In flex circuit and PCB fabrication the aspect ratio is the thickness of a flex circuit divided by the diameter size of a drilled hole. It’s importance relates to the plating process — plating solutions must flow through the hole efficiently in order to achieve acceptable copper plating. Hole sizes that are small compared with the board thickness can result in unsatisfactory plating.
For example, if your flex circuit is 1.0mm thick and you drill a hole through it of 0.5mm, then the Aspect Ratio is 2:1. Common aspect ratios for flex circuits range from 10-1 to 12-1 depending on materials used, adhesives.
VIAs have become more and more important for HDI (High Density Interconnect).
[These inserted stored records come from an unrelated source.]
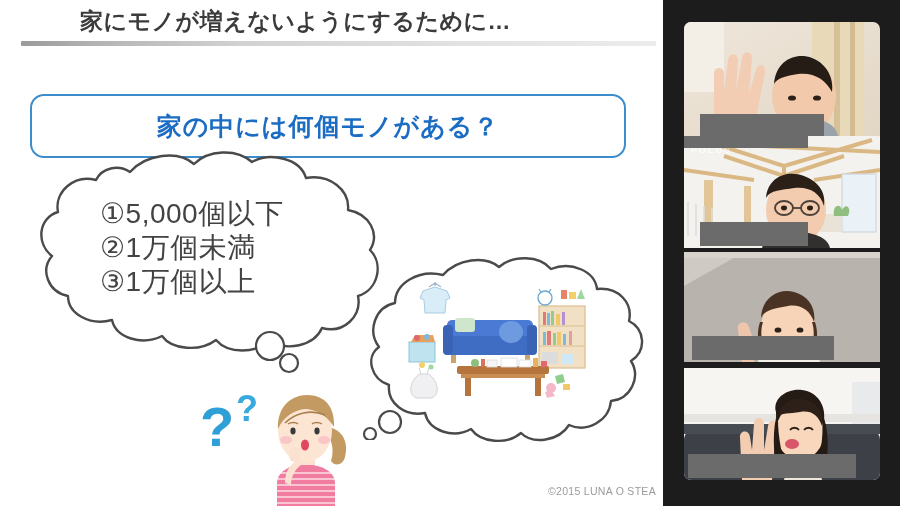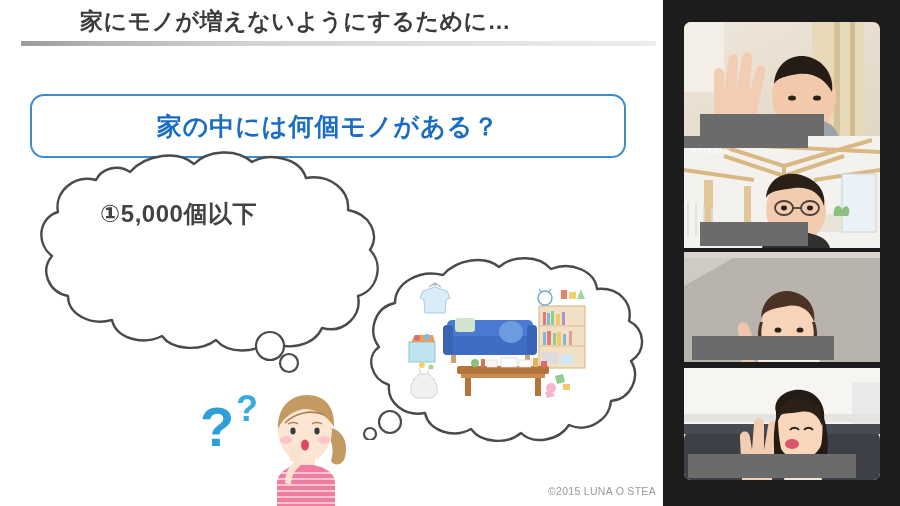--- a/index.html
+++ b/index.html
@@ -76,8 +76,8 @@
     width: 270px;
   }
   .option-line {
-    font-size: 24px;
-    font-weight: bold;
+    font-size: 28px;
+    font-weight: normal;
     color: #434343;
     line-height: 34px;
     white-space: nowrap;

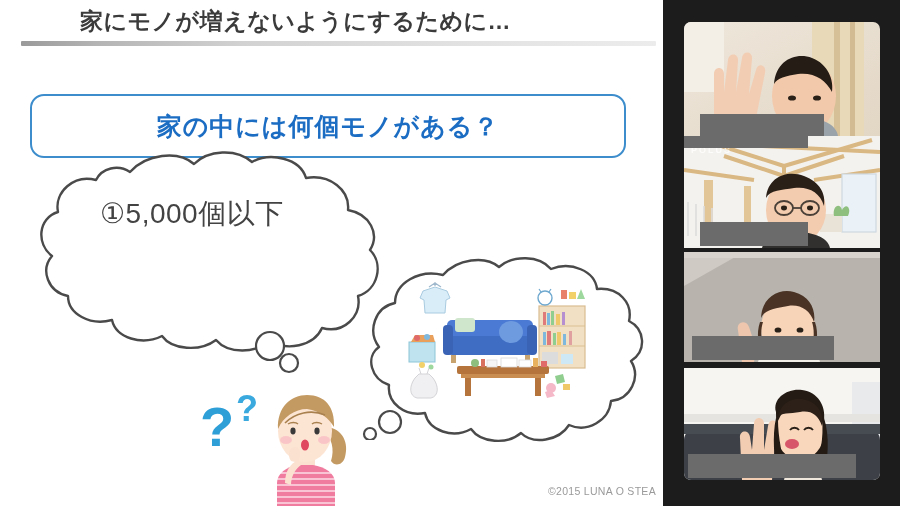--- a/index.html
+++ b/index.html
@@ -190,6 +190,7 @@
       </svg>
       <div id="options-list">
         <div class="option-line">①5,000個以下</div>
+        <div class="option-line">②1万個未満</div>
       </div>
     </div>
 

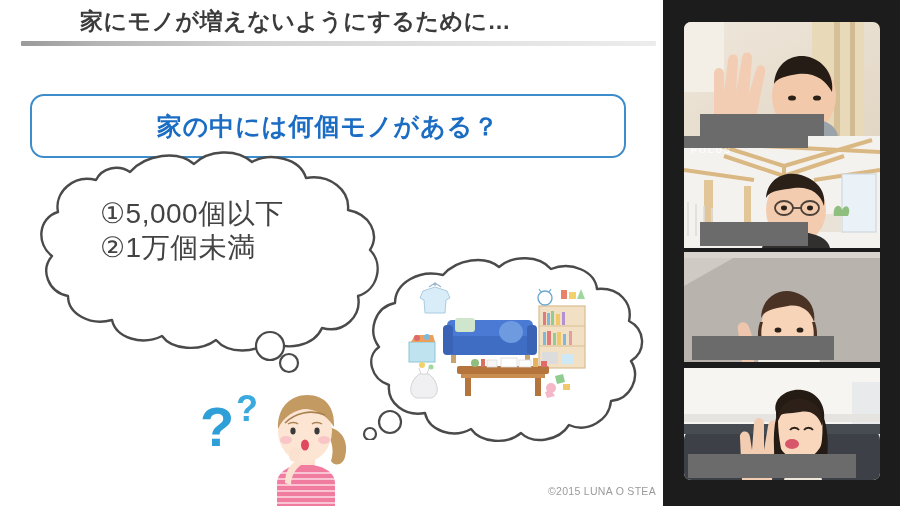--- a/index.html
+++ b/index.html
@@ -191,6 +191,7 @@
       <div id="options-list">
         <div class="option-line">①5,000個以下</div>
         <div class="option-line">②1万個未満</div>
+        <div class="option-line">③1万個以上</div>
       </div>
     </div>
HDI is another via technology used to form very small vias where drilling holes, using a conventional drill bit, is impractical. Also known as micro-vias, this technology creates the hole using laser technology before plating.
We will discuss HDI at a later date since this is a new and key technology that PFC will be heavily investing in. Stay TUNED!
Flex circuit VIAs are part of the signal routing. They provide critical vertical connections between layers to simplify trace routing around other components or when there is a high density of interconnections to be made. The flex circuit VIAs also have an associated capacitance, inductance and impedance and must be taken into consideration when designing a flex circuit.
These added capacitance and inductance will have the effect of more time delay, longer rise and fall times of the signal, degrading signal integrity. This maybe not a problem at lower frequencies designs, however, it could become a critical issue in high speed flex circuit designs.
VIAs can also cause a function change in trace impedance. A typical value of the impedance drop on the VIA is about 10%. PFC takes this into consideration when assisting in your flex circuit design.
Flex Circuit VIA Considerations
Since flex circuits are constructed with the idea that they can flex and bend, it is imperative that VIAs are not designed in bend areas. The last thing you want is a cracked VIA barrel. In addition, PFC always recommends Fillet the connection to a pad or VIA hole.
Ok, so that may have not really been too sexy, but hopefully you learned something. There is so much more to this subject, but I need content for another day. We will dive deeper into the VIA in the future!